Lombroso, il museo della discordia

E dato che le migliori menti della nostra generazione passano (quasi) sempre dal Movimento Cinque Stelle, la richiesta di “cancellare” Cesare Lombroso è stata presentata al ministro della Cultura dal senatore Saverio De Bonis, ex 5 Stelle, eletto nel 2018 nel collegio di Potenza. “Si chiede di sapere – si legge nell’interpellanza- quali iniziative il ministro intende intraprendere perché quanto rappresentato nel museo dedicato a Lombroso per avvalorare le sue insensate e balorde teorie basate sul razzismo scientifico vadano smentite”.

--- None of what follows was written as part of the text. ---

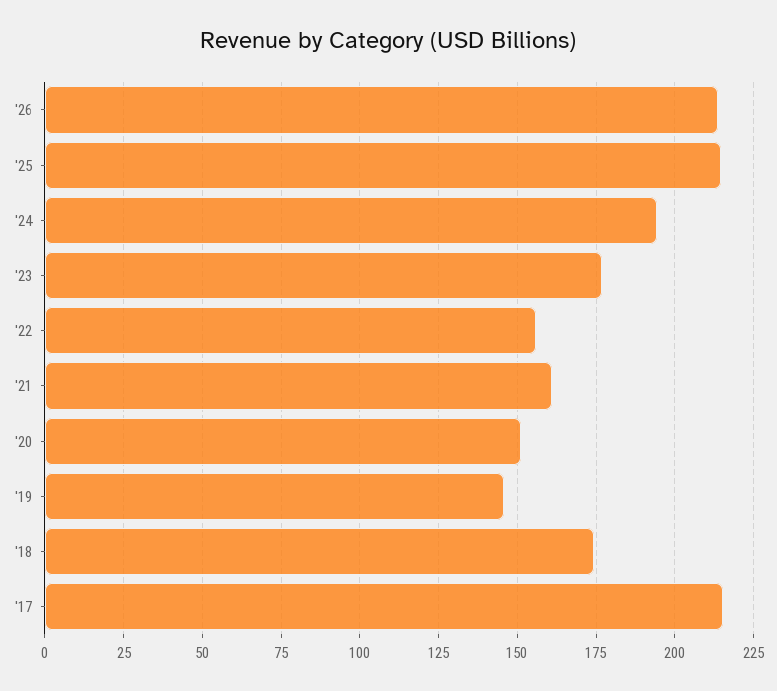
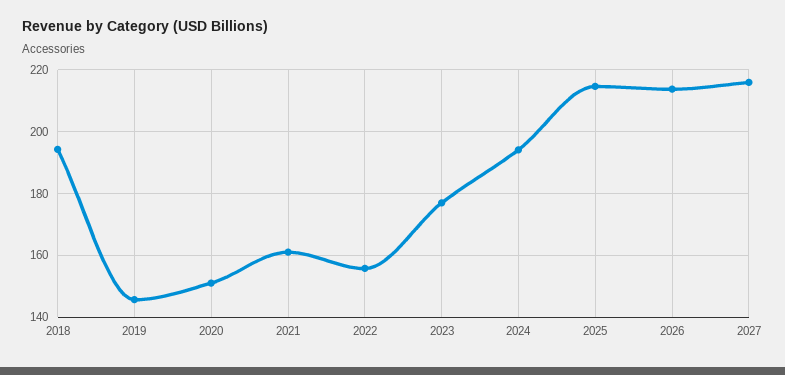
'18: 175 -> 194
'17: 215 -> none
2027: none -> 216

“Razzismo sui meridionali”

“Immaginate – scrive De Bonis sulla sua pagina Facebook – se a Torino ci fosse un museo (ma esiste) dedicato alla superiorità del Popolo settentrionale rispetto ai meridionali, e se in questo museo fossero esposti (e lo sono) i resti dei Patrioti meridionali che resistettero all’invasione piemontese. Questo è il quadro di un’Italia inconsapevole”.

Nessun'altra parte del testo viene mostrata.